To Collin S. Tarpley
Washington, Dec. 19, 1855
My Dear Sir: When I received your very kind and
interesting letter of the 15th of November, I had hoped it might be
possible for me to have returned home in this month, but, in the
uncertainty of the case, delayed answering your letter until the present
time. The circumstances which surround me now sufficiently establish
the fact that I cannot do so without disregarding obligations, among
which is prominent my duty to those to whom I am most nearly bound, both
by feeling and interest. To the extent of my humble abilities, I have
striven to serve our whole country; and, if I have forgotten anything,
it has not been my allegiance to Mississippi and my duty to the South.
Wherever my personal interest comes in conflict with either, I trust I
shall always be ready to sacrifice it. I thank you for your plain
advice, for such friendship as you have always evinced for me did not
permit me to expect that you would speak to me in studied phrase. The
disadvantage of being absent when the legislature shall proceed to
consider rival aspirants for the United States Senate is clearly
perceived by me, and the injury to be inflicted by my defeat for that
office is fully appreciated. I shall be happy, however if the injury is
contined to myself; but, as men are but the representatives of ideas, it
has no doubt occurred that the effect of such a defeat will have
relations far wider than its bearing upon myself. Of those senators who,
in 1850, became the objects of special denunciation for their steady
adherence to southern rights, all have been endorsed by the people they
represented save two—Turney, in whose State the whigs have been ever
since in the ascendency , and myself. Yulee was shut out for a time;
but Florida has lately done justice to him, and he is again in the
Senate.
Others, with better fortune, have remained continually in place, and
been re-elected. I have had the satisfaction to believe that the people
of Mississippi have been misrepresented, in so far as it has been stated
that they had repudiated my course; and for their sake, more than my
own, I hope to die thus believing. I have seen something of the
manoeuvring to which you refer in the attempts to amuse my friends with
the shadow of naming me in connexion with the presidential ticket, and
in the declaration that the democratic party north is entitled to the
next senator. I am too mindful of my obligations to my friends in the
northern part of the State to permit my name to be an obstacle to the
accomplishment of any wish they may have in this matter; but there is a
broad distinction between a few anxious candidates and the mighty people
among whom they live; and I would certainly feel that I had labored to
but little purpose if I had now to declare that my love for Mississippi
was not graduated by the proximity of its parts to my own dwelling
place. I have no means of knowing what will be the probable result; and I
could not attempt to affect it by personal solicitation. My position is
easily stated, and is that which I have heretofore held; if the
legislature should elect me to the Senate, I will accept the honor with
pride, and zealously endeavor to discharge the duties of the office. If
they should prefer another for their senator, I shall retire to private
life, in that position to labor for the honor and interest of our State.
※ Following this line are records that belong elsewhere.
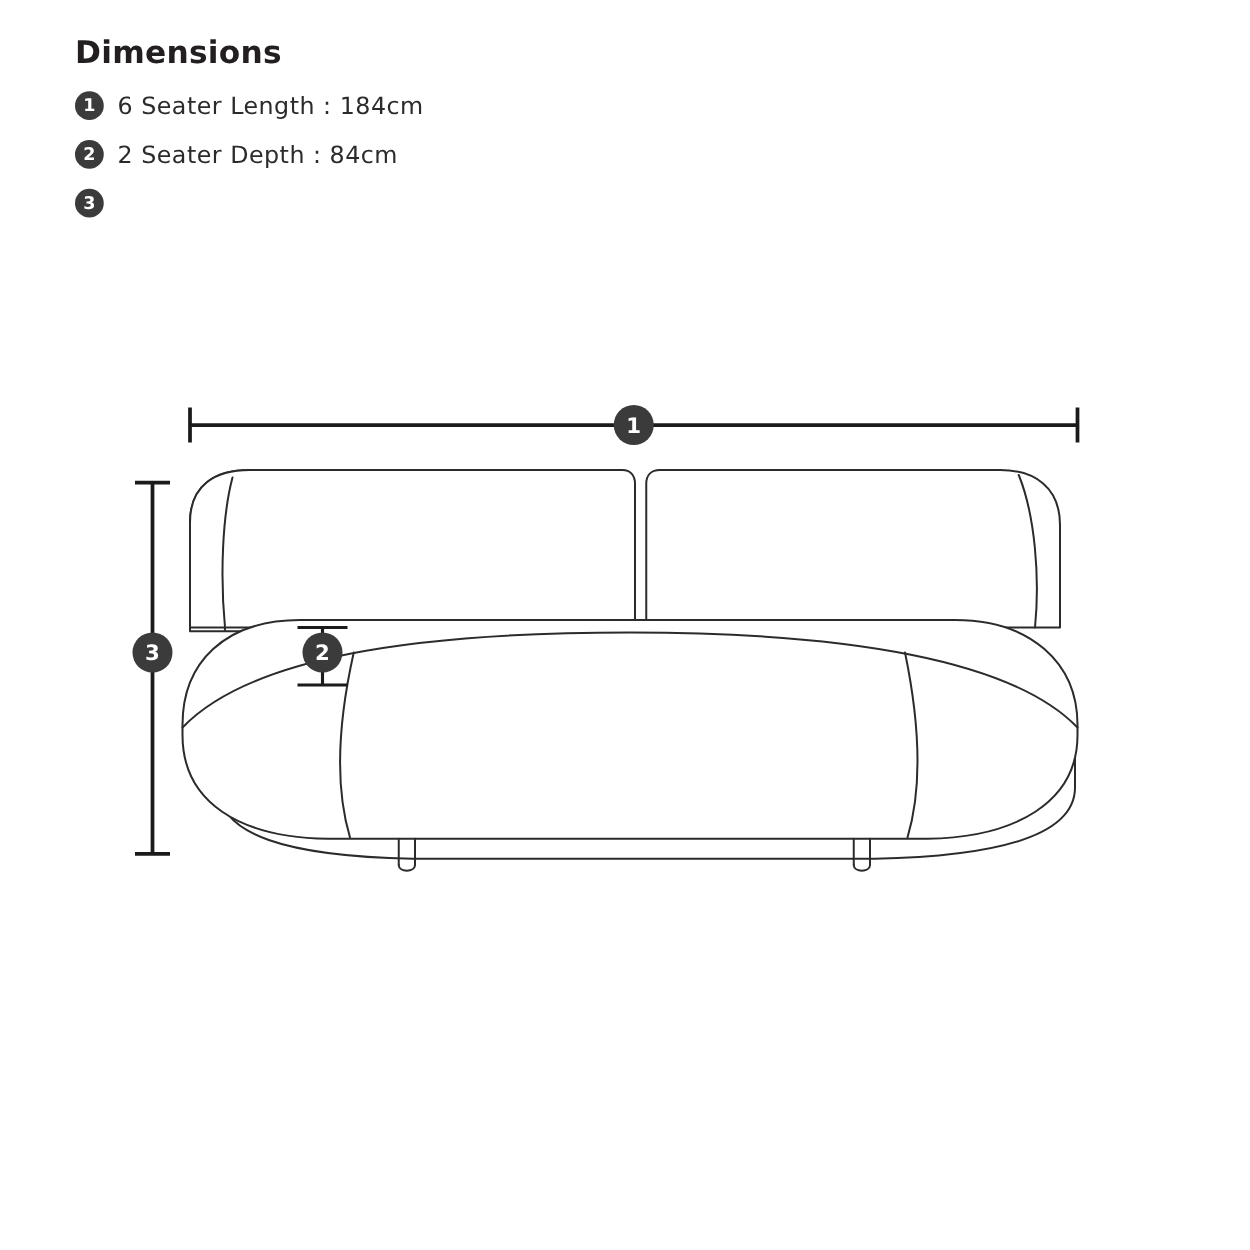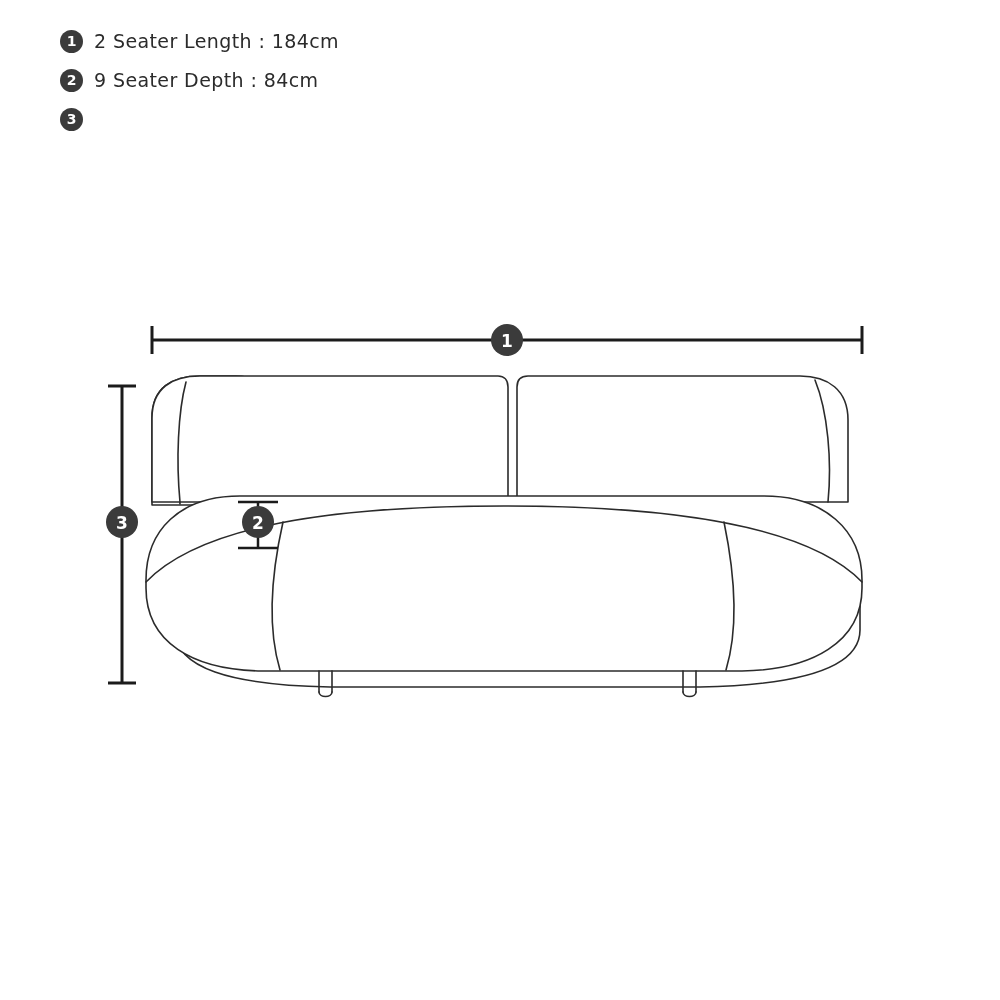--- a/index.html
+++ b/index.html
@@ -116,6 +116,7 @@
 <div class="page">
 
   <div class="legend">
+    <div class="legend-title">Dimensions</div>
 
     <div class="legend-row">
       <div class="legend-badge">1</div>

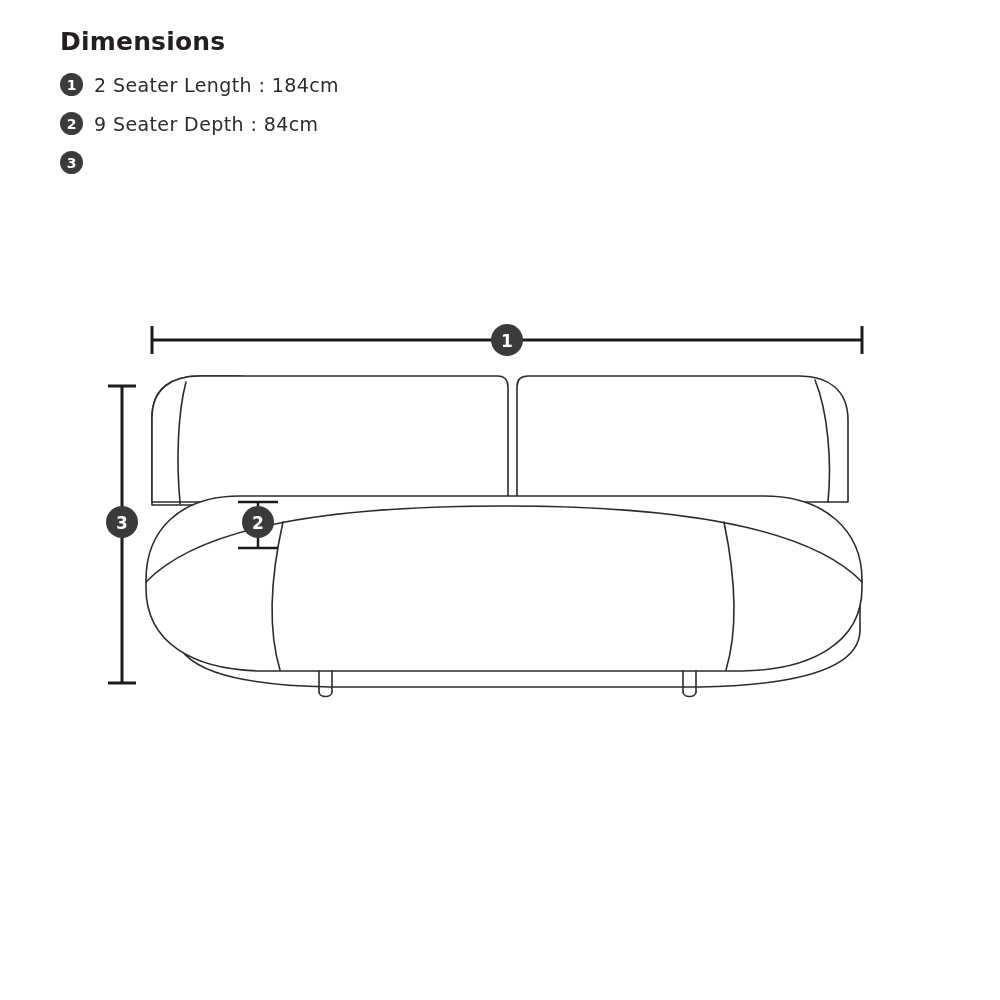--- a/index.html
+++ b/index.html
@@ -120,7 +120,7 @@
 
     <div class="legend-row">
       <div class="legend-badge">1</div>
-      <div class="legend-text">2 Seater Length : 184cm</div>
+      <div class="legend-text">6 Seater Length : 184cm</div>
     </div>
 
     <div class="legend-row">

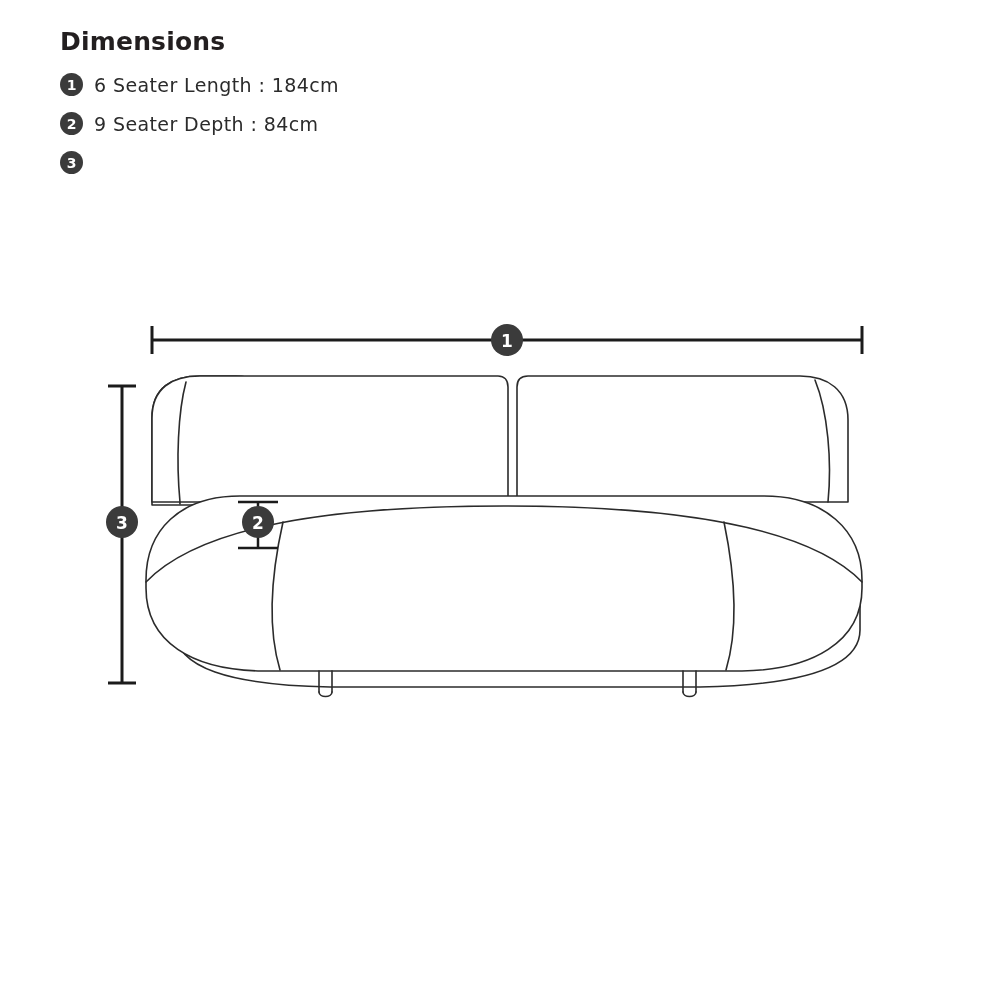--- a/index.html
+++ b/index.html
@@ -125,7 +125,7 @@
 
     <div class="legend-row">
       <div class="legend-badge">2</div>
-      <div class="legend-text">9 Seater Depth : 84cm</div>
+      <div class="legend-text">2 Seater Depth : 84cm</div>
     </div>
 
     <div class="legend-row">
Now, as heretofore, I prefer the office of senator to any other, and
recent experience has confirmed me in the feeling I expressed to you
years ago of total unwillingness to accept any office which Mississippi
did not confer. It would certainly be desirable to me that I should not
be balloted for if there is any rule founded upon place of residence, or
any other paramount consideration, to prevent my election; but that is a
matter which I leave to my friends, not only because I am without the
information which would enable me to decide the question, but also
because, as I cannot ask any member for his vote, or refuse to serve if
elected, so I cannot ask any one to consider me out of the list of
candidates.
You have lately canvassed the State, and have had opportunities to
know the state of public feeling on this subject. You will be present at
the session of the legislature, and your general acquaintance with the
members will enable you to tell them whatever they desire to know of my
feelings and opinions, as you have long been possessed of both. It is
part of man’s weakness and vanity to suppose that others preserve a
remembrance of what belongs to himself; and thus it appeared to me
surprising that members of the legislature should have believed in ’54
that I would not accept the office of senator if elected. A little more
knowledge of the world might have taught me how, in the busy whirl of
politics, men might in less than a year forget the last occasion on
which I had surrendered my own personal wishes, interest, and ambition,
to serve in a post where my political friends of the South insisted they
had special need for me; and how, at a period a little more remote, I
had resigned the office, which of all others I preferred, to be a
candidate for an office wholly undesirable to me, that I might thus
serve my party—may I not say my State?—when the clouds and darkness of a
disastrous defeat hung over it.
But if these and other things, which might have assured them as to
what course mine might be, were forgotten, I am sure they had not
learned that the election of another would be heralded as my defeat, and
offered as further confirmation of Mississippi’s condemnation of the
political course pursued by me when her representative. Very
respectfully, your obedient servant,
Jeff. Davis.
From The Papers of Jefferson Davis, Volume 5, pp. 147-149. Transcribed from the Washington Union, January 26, 1856.